A chandelier sends rainbows flaring across the bare brick walls of the Granby Winter Garden, a Turner Prize-winning indoor green space created inside two terraced houses in a semi-derelict neighbourhood of Liverpool. After years of residents staring out at unlit windows, the chandelier gives off a glint of hope.
As the crowd of pensioners, teenagers, and everyone in between, squeezes itself into every corner of the room, it’s hard to imagine that only two decades ago, Granby Street was plagued by feral cats and fly tippers. The area never recovered from the experience of what the authorities call the Toxteth Riots – a stand-off between police and young people in July 1981 that resulted in the destruction of some 70 buildings. “Basically, this would be a twilight zone and they [the council] wouldn’t do anything,” recalls Hazel Tilley, 64, who moved to the area at the time, against the advice of many friends.
In the 1990s, Tilley and other residents organised themselves to resist Granby’s demolition. After that threat receded in 2011, the residents established a community land trust, a model first used by civil rights activists in the United States to provide economic independence for African-Americans in the Deep South. Though CLTs had become a fixture of American housing by the 1990s, they only really took root in England after the financial crisis – a third of councils now support some form of community-led housing.
CLTs aren’t the only non-profit housing ownership model around. But what sets them apart is that land is owned and managed by the community themselves. Granby4Streets, a CLT established in 2013, will admit anyone who lives or works in the L8 postcode of the city if they buy a share for a pound. Members elect a board, who in turn elects a chair, and everyone is invited to an annual general meeting. Other CLTs may organise members differently, but the principle of common ownership is the same.
Compared to London, where CLT members search for underused land in an overpriced landscape, the focus in Liverpool is on restoration and rejuvenation. Granby4Streets is currently renovating 11 houses; roughly half will be let at a social rent, which is pegged to local incomes and remains lower than “affordable” rents – a definition that has been hotly contested in recent years.
Granby Winter Garden is only the latest milestone in a Scouse experiment with grassroots regeneration, and it’s possible to glimpse “Granbynomics” in action once a month, when residents close off a road and hold a market. Women in hijabs sell cheesecake pots and families queue for arancini before wandering down to watch a hip-hop singer, or eating their lunch on one of the brightly-coloured benches that line the side streets.

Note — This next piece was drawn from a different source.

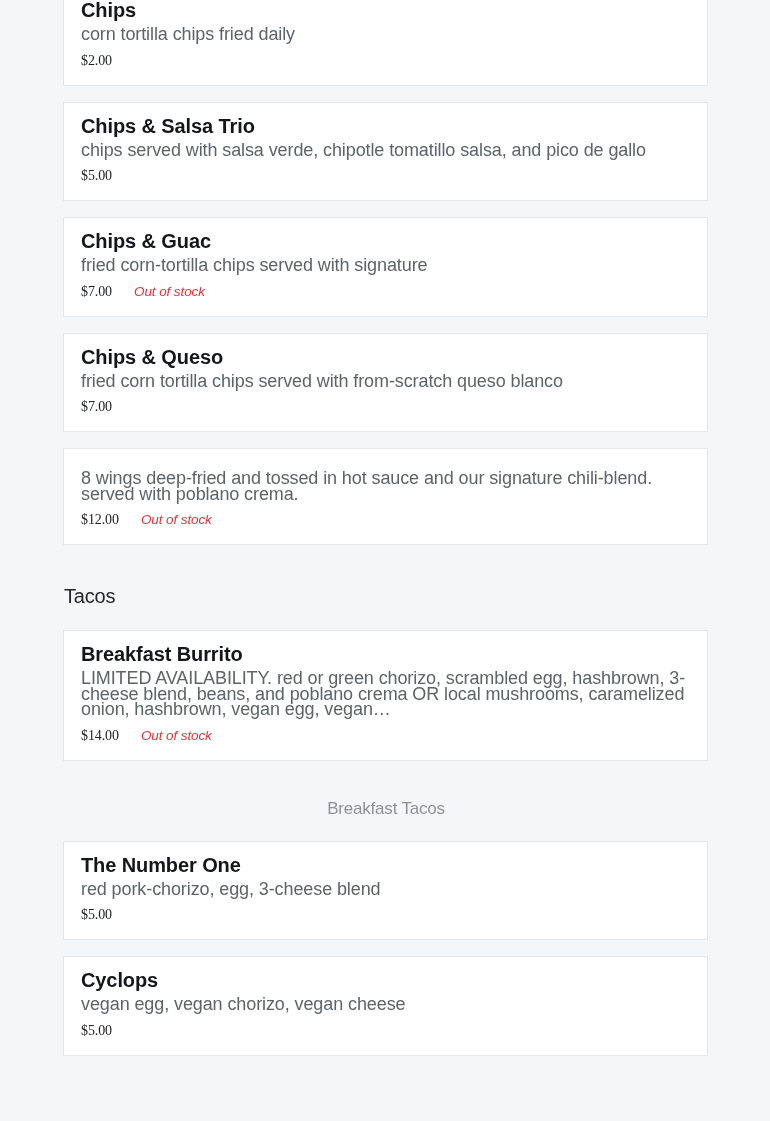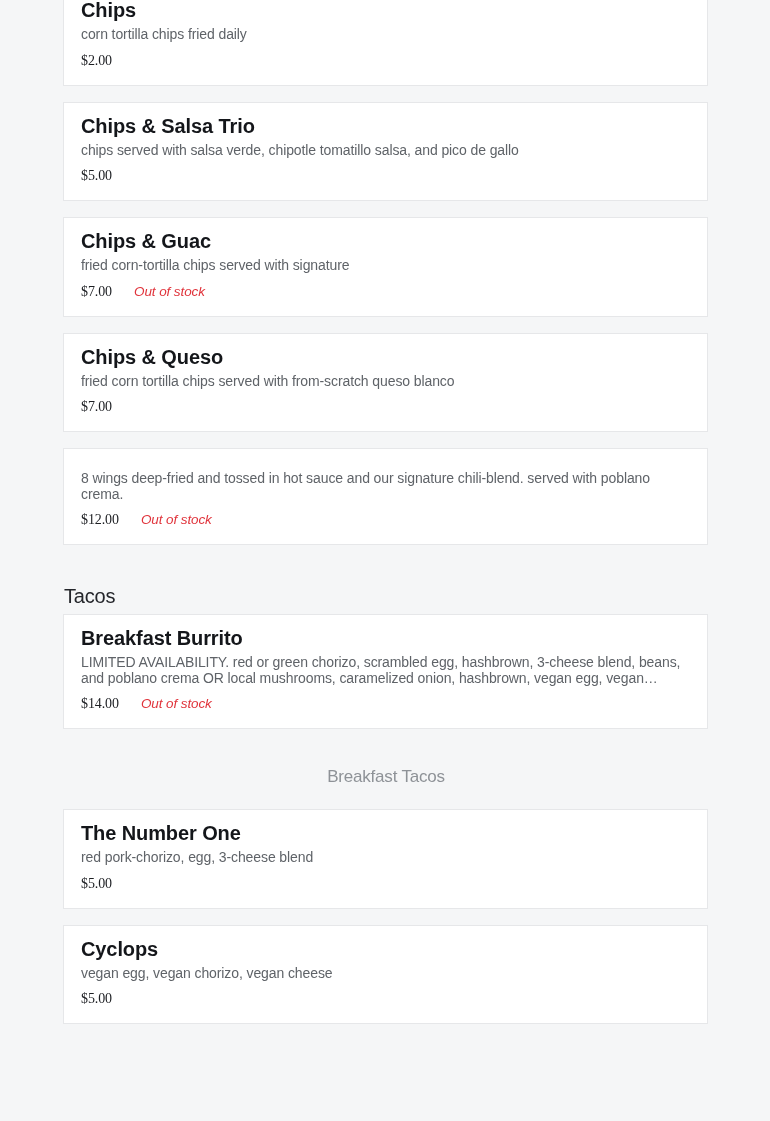"corn tortilla chips fried daily" .item-desc { font-size: 14px -> 18px }
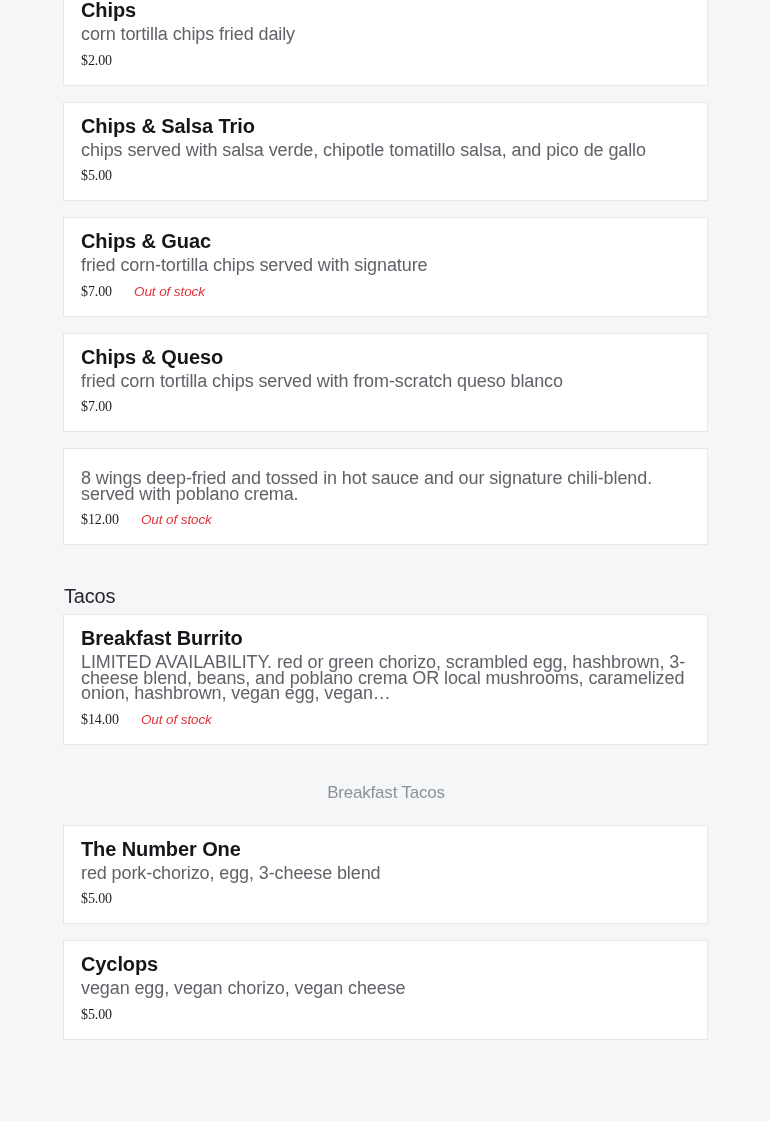"Tacos" .section-heading { margin-bottom: 6px -> 22px }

“When I moved into this street there were only 13 other households,” stallholder Ruth Joseph, 45, tells me. “When other people moved in you could see all these other lights, we hadn’t seen them before. It was crazy to have neighbours.” Granby4Streets’ next project is to refurbish the shuttered shop fronts opposite Joseph’s stall.
Other communities are hoping to replicate Granby’s renaissance. In Anfield, residents have created the CLT Homebaked, which rescued a much-loved bakery and renovated the boarded-up houses around it. The idea is spreading. According to recent figures, half of the 290 CLTs in England were created in the past two years alone.
There is more than one regeneration movement transforming Liverpool. The other is one of glass towers, concierges, and private gyms. Of 70 ongoing developments, according to Liverpool Council’s latest regeneration report, many are aimed at students, private renters, or tourists – Welsh Streets, another Toxteth area of terraced houses, has been saved and refurbished, but rent begins at more than £700 a month.
Liverpool Council, cash-strapped and caught in the middle, has sought a compromise by establishing its own housing company. It targets deprived areas and reinvests profits in its schemes. Granby4Streets has also relied on the help of the council, as well as the former deputy mayor, Ann O’Byrne. “We need a change from this top-down patriarchy approach to delivering public services to this community way of delivering,” O’Byrne says.
Tilly agrees. “Women are used to breaking things up and doing lots of tiny services,” she says, of the mostly female Granby leadership. “It started in lots of tiny ways and lots of practical ways. You are stepping into a street full of fly tipping, so you sweep up.” As for the feral cats, they were neutered.
It was this step-by-step approach, she says, that persuaded the authorities to trust residents. Before Granby’s housing renovations, there was the market and the plant pots on the street. “It gave us the ability to say ‘we are using this space and it is morally ours.’”
A gradual approach takes time. Meanwhile, the developers’ cranes are rising above Liverpool. But in an age where the most potent slogan is “take back control”, Granby shows what can happen when authorities trust a community. “One of the things I noticed all the way through was the council presented big plans – total demolition of an area and total new build,” Tilley recalls. “But places fall apart a bit at a time. Decay by its very nature crumbles away. The putting together of this area had to follow the same pattern.”